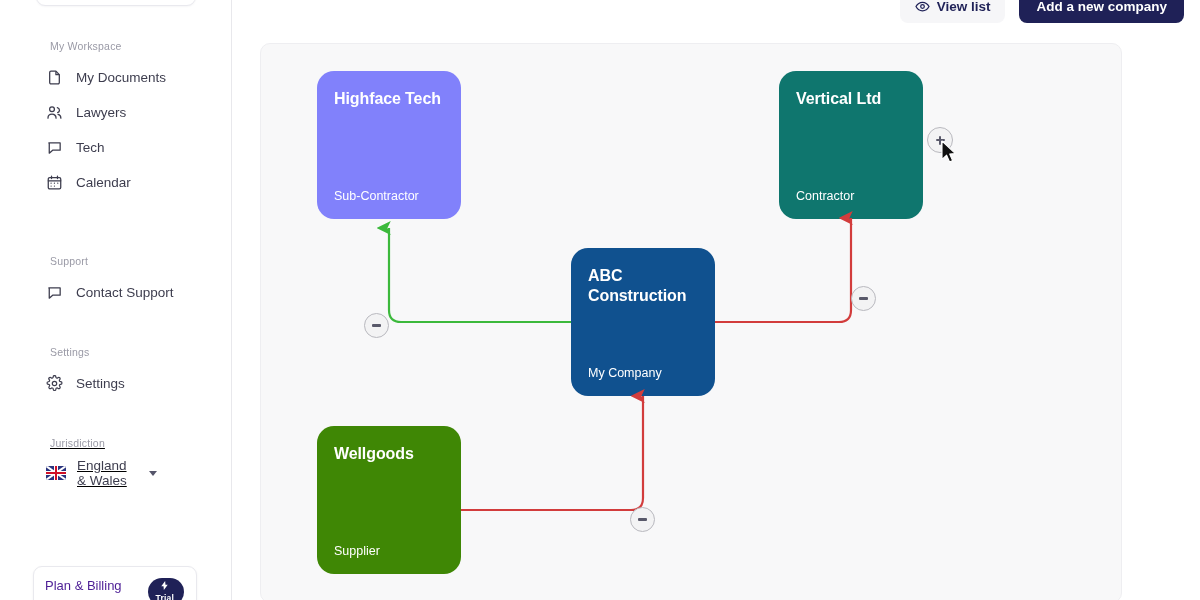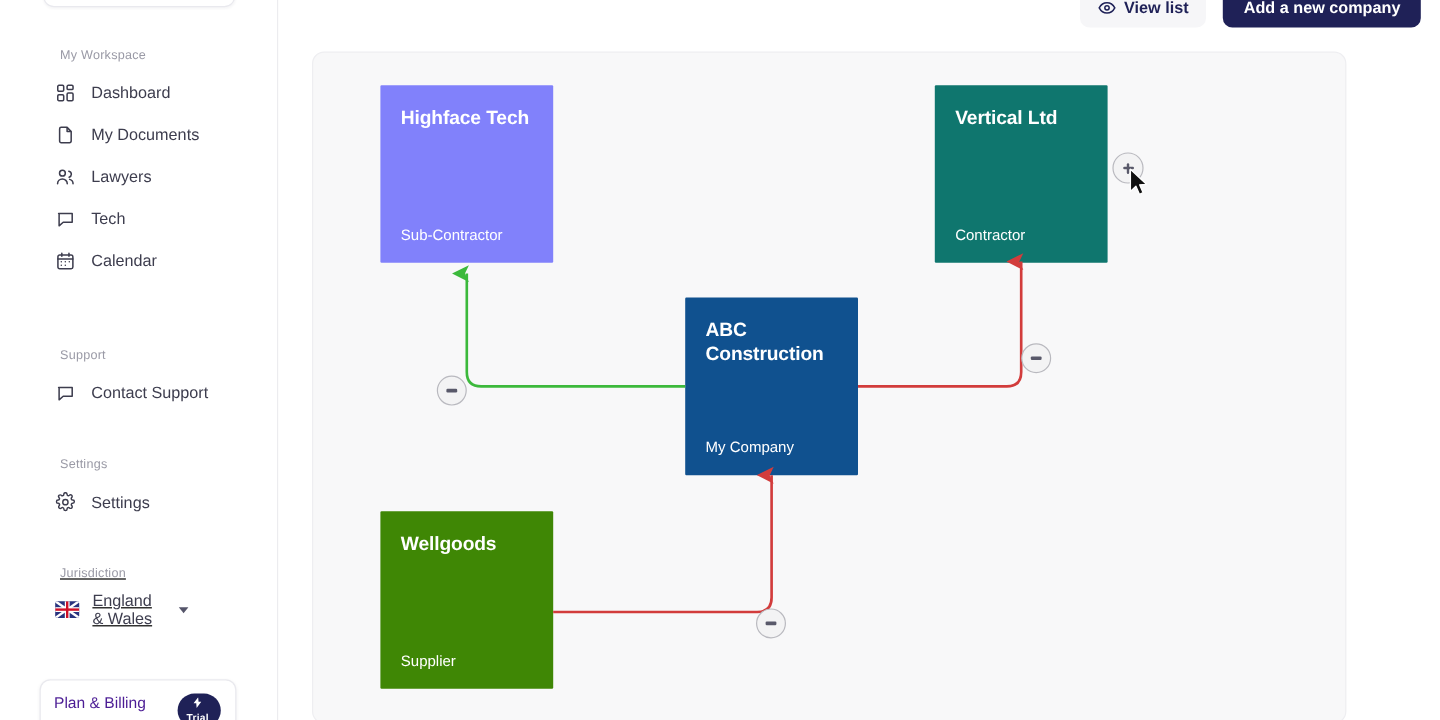"Dashboard" div.nav-item { html: <div> <span> <svg> <rect></rect> <rect></rect> <rect></rect> <rect></rect> </svg> </span> <span>Dashboard</span> </div> -> none }
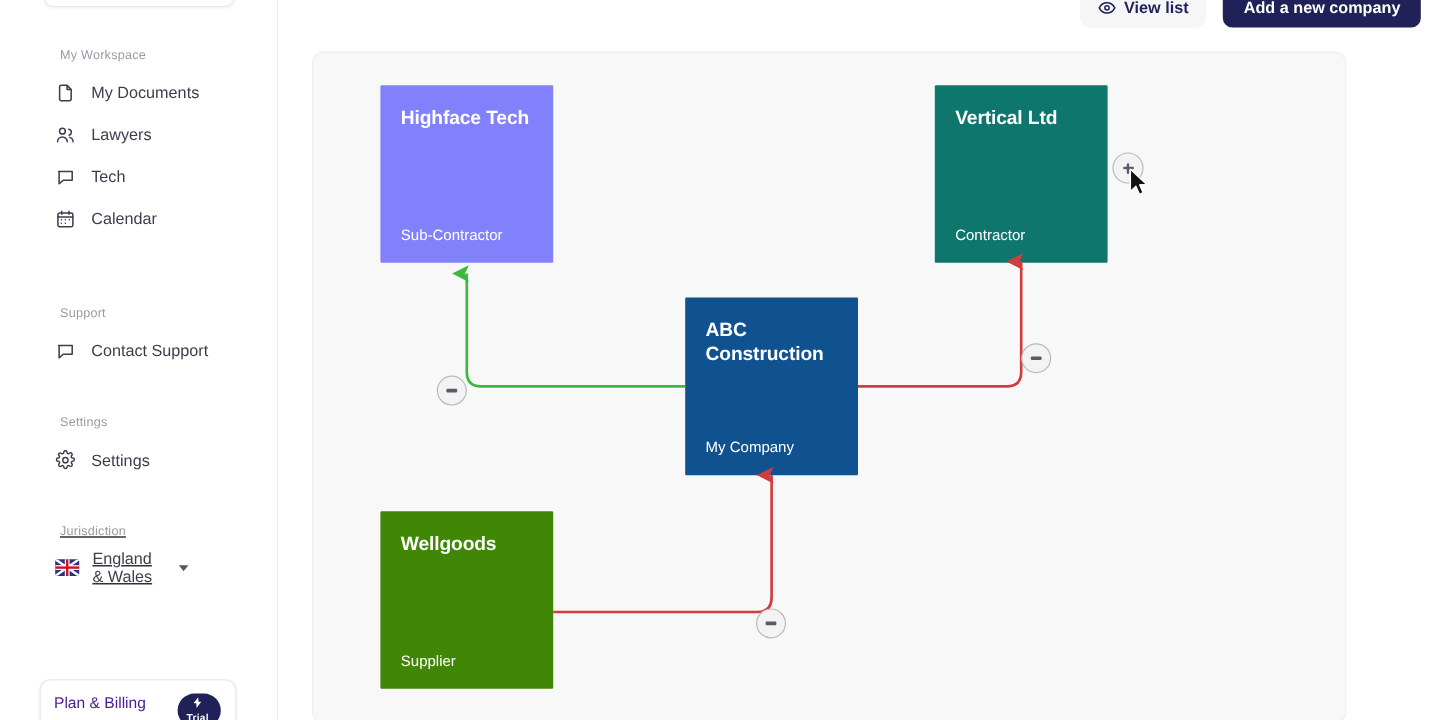"Highface Tech" .node { border-radius: 1px -> 17px }
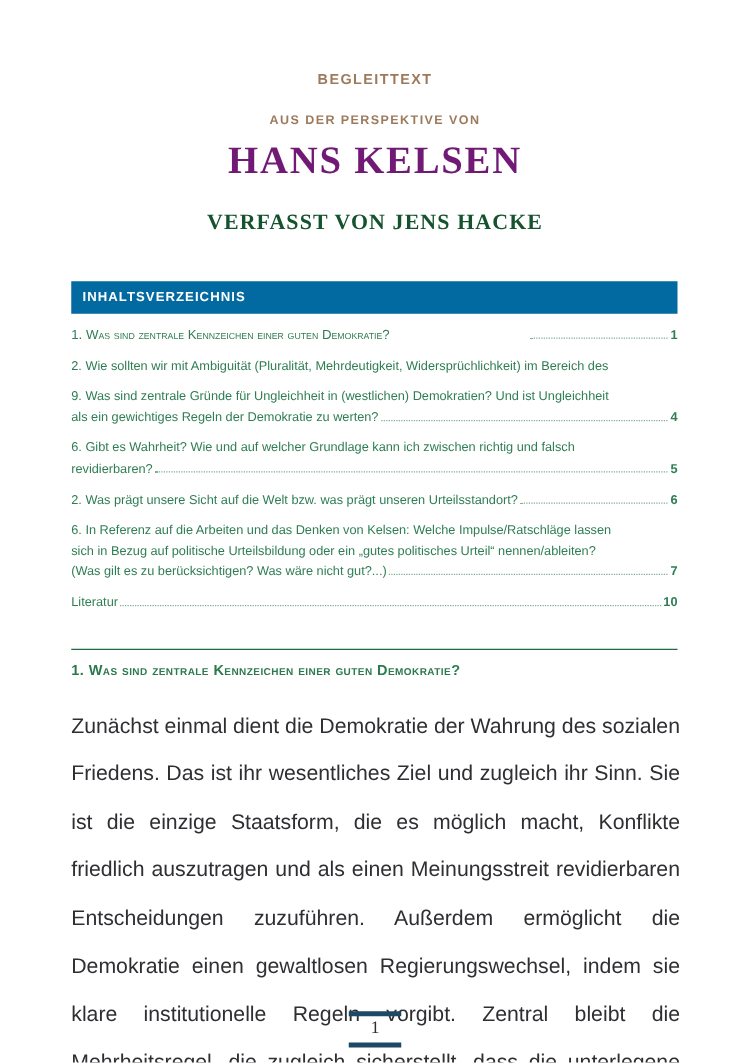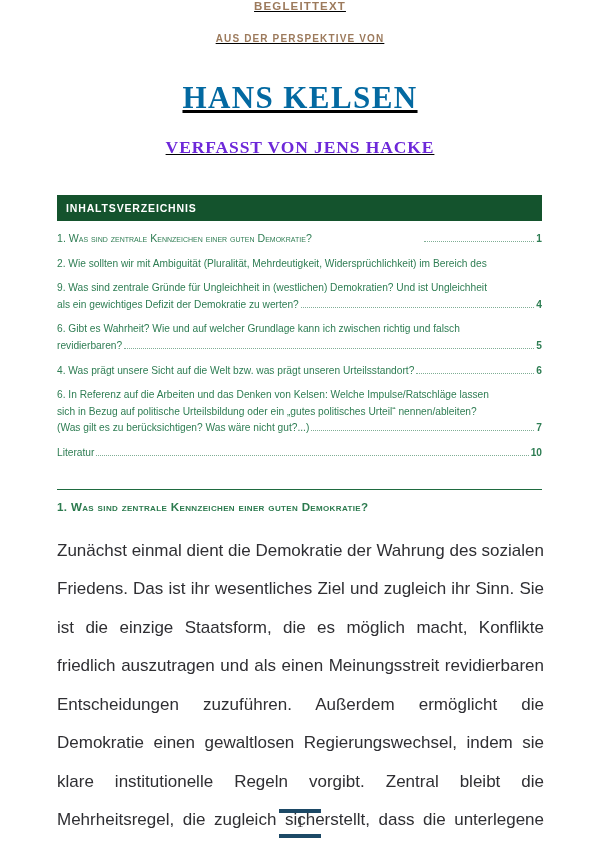"BEGLEITTEXT" .title-block { padding-top: none -> 58px; text-decoration: underline -> none }
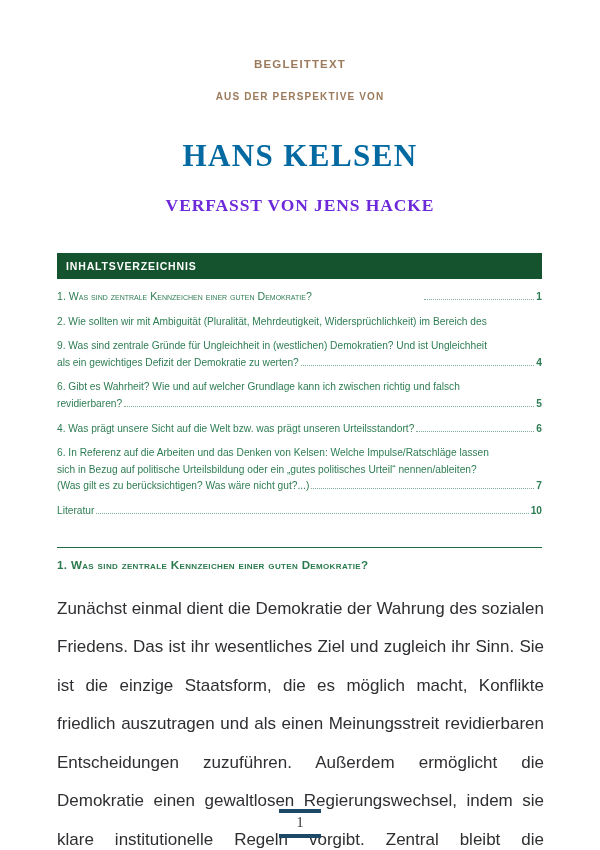"HANS KELSEN" .main-title { color: #0369a1 -> #701a75; margin-top: 36px -> 8px }
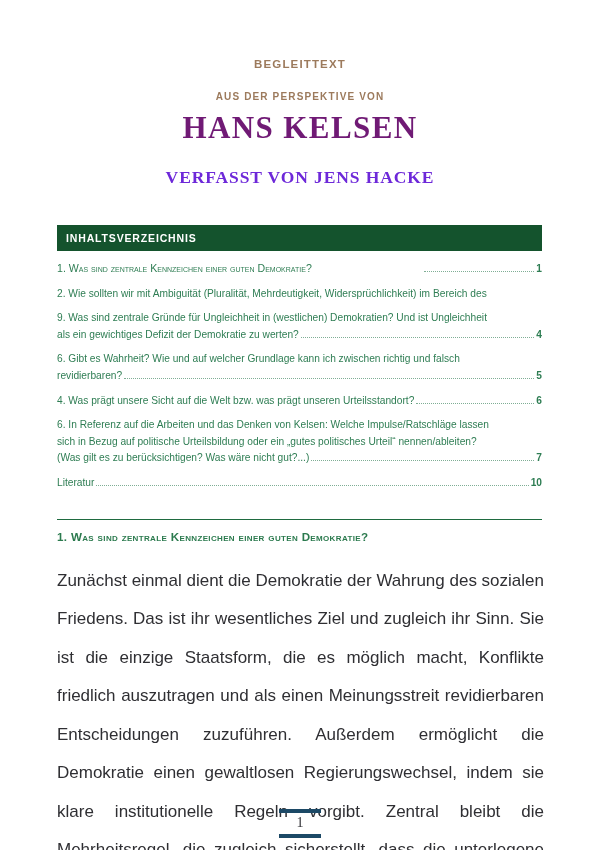"VERFASST VON JENS HACKE" .subtitle { color: #6d28d9 -> #14532d }
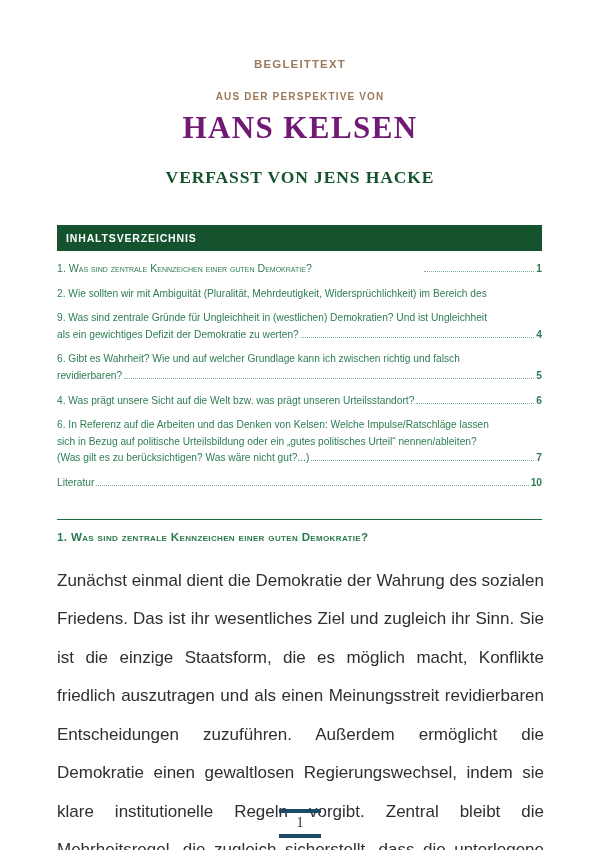"INHALTSVERZEICHNIS" .toc-header { background: #14532d -> #0369a1 }
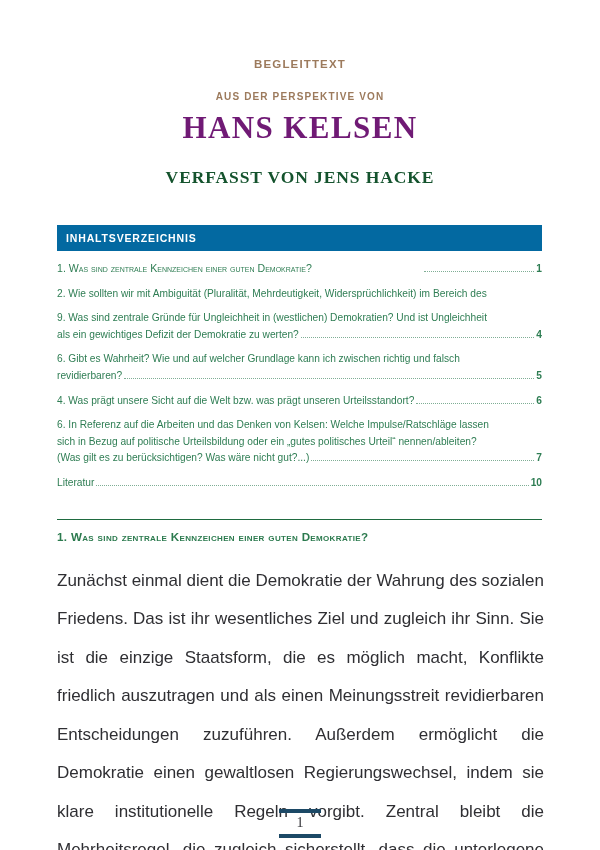"als ein gewichtiges Defizit der" span.toc-label { text: Defizit -> Regeln }
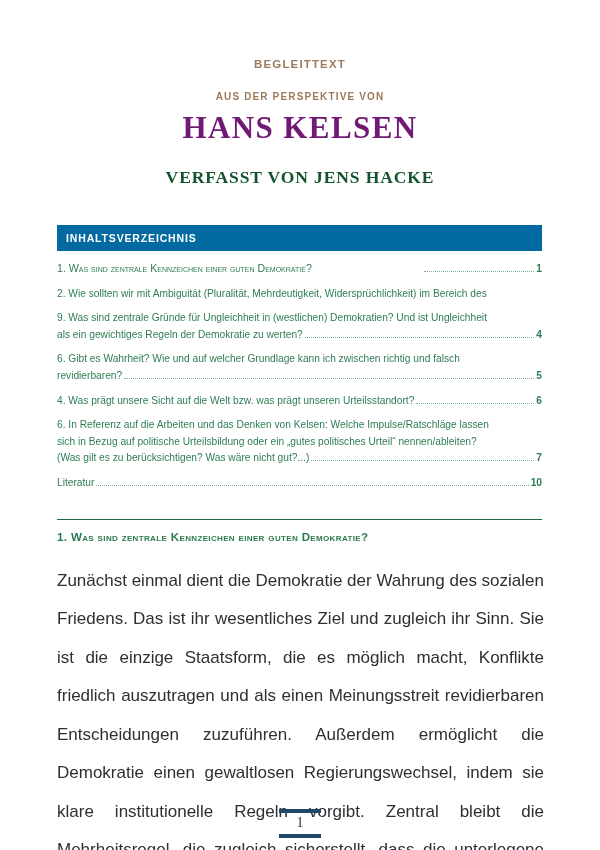"4. Was prägt unsere Sicht" span.toc-label { text: 4 -> 2 }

» What you will do
Verbatim copy without images: write the records above out in full.

» Answer box
"Dashboard" div.nav-item { html: <div> <span> <svg> <rect></rect> <rect></rect> <rect></rect> <rect></rect> </svg> </span> <span>Dashboard</span> </div> -> none }
"Highface Tech" .node { border-radius: 1px -> 17px }
"BEGLEITTEXT" .title-block { padding-top: none -> 58px; text-decoration: underline -> none }
"HANS KELSEN" .main-title { color: #0369a1 -> #701a75; margin-top: 36px -> 8px }
"VERFASST VON JENS HACKE" .subtitle { color: #6d28d9 -> #14532d }
"INHALTSVERZEICHNIS" .toc-header { background: #14532d -> #0369a1 }
"als ein gewichtiges Defizit der" span.toc-label { text: Defizit -> Regeln }
"4. Was prägt unsere Sicht" span.toc-label { text: 4 -> 2 }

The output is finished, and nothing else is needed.